> **Instructions for the task**: Which lines run from the line with "NRF-38459: 8 x" through the line with "total: 9024.38 -> 8982.96" in the entries below? Print them exactly, both ends included, and nothing more.

> **Task data**:
-=-=-
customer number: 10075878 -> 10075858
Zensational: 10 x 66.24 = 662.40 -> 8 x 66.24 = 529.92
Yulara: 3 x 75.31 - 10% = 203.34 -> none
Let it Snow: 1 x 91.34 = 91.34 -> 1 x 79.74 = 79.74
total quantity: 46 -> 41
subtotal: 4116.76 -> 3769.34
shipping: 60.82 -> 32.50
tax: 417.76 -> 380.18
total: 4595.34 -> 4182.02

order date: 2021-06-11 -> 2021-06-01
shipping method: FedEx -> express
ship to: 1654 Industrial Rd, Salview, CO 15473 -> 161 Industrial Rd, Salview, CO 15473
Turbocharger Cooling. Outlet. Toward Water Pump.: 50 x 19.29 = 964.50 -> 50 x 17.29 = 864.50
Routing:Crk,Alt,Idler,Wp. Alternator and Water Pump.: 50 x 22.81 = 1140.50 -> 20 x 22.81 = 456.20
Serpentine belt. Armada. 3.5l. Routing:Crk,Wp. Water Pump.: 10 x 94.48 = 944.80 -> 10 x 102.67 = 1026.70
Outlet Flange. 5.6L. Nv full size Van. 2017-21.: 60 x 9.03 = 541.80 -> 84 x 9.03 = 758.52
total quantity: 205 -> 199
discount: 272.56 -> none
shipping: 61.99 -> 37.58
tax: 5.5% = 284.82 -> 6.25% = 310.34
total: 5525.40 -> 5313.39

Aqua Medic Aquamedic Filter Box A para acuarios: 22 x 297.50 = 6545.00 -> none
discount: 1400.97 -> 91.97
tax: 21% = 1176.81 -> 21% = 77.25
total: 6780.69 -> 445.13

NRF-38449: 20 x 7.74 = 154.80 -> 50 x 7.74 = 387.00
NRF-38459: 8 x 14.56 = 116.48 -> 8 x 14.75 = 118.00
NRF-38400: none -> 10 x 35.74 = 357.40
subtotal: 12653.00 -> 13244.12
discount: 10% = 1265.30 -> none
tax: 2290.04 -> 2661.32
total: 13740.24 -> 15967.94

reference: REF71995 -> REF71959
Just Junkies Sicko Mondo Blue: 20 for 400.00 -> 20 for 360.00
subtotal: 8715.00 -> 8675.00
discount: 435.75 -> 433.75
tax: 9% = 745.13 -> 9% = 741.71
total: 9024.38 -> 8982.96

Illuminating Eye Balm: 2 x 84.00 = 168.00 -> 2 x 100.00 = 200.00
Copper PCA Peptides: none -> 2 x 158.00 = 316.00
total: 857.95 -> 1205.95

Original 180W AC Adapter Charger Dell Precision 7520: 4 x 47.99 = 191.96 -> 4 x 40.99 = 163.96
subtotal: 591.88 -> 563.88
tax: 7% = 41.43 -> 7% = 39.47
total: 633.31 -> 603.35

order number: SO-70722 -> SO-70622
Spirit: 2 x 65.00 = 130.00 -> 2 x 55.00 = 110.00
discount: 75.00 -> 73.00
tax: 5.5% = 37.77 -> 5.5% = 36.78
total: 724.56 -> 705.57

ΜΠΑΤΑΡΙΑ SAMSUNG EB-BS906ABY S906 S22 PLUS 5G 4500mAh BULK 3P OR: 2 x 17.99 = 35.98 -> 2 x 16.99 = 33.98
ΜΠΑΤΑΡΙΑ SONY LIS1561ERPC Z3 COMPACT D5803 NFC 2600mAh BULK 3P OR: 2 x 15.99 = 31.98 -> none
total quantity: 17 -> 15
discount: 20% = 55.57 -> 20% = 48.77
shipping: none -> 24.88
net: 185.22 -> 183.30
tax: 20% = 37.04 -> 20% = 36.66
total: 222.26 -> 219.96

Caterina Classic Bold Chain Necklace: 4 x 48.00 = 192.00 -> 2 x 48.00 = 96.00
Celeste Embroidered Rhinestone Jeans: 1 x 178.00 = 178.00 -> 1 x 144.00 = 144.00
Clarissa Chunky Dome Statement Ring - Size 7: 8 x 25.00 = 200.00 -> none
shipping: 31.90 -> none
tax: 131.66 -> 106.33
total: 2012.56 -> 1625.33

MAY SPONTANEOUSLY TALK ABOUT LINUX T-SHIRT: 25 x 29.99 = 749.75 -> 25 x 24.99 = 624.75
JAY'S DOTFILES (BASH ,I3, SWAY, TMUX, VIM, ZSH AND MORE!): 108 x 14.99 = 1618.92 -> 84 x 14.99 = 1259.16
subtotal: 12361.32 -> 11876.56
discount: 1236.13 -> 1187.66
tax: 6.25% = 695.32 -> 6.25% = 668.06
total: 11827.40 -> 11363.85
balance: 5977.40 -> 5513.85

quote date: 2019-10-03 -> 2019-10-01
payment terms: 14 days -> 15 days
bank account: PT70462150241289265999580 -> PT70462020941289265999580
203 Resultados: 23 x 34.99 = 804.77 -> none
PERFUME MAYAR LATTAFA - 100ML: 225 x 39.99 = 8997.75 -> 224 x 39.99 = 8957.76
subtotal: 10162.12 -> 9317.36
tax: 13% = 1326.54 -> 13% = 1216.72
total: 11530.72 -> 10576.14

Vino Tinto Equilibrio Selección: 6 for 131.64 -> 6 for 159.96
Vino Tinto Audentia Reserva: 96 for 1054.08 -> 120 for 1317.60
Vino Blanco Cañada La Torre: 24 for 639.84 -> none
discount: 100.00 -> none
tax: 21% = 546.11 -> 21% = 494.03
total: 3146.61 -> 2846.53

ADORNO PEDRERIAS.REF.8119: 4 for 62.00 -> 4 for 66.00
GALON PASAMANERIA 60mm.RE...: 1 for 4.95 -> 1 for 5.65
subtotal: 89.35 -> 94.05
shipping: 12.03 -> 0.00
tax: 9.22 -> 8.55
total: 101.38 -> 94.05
-=-=-
> **Answer below**:
NRF-38459: 8 x 14.56 = 116.48 -> 8 x 14.75 = 118.00
NRF-38400: none -> 10 x 35.74 = 357.40
subtotal: 12653.00 -> 13244.12
discount: 10% = 1265.30 -> none
tax: 2290.04 -> 2661.32
total: 13740.24 -> 15967.94

reference: REF71995 -> REF71959
Just Junkies Sicko Mondo Blue: 20 for 400.00 -> 20 for 360.00
subtotal: 8715.00 -> 8675.00
discount: 435.75 -> 433.75
tax: 9% = 745.13 -> 9% = 741.71
total: 9024.38 -> 8982.96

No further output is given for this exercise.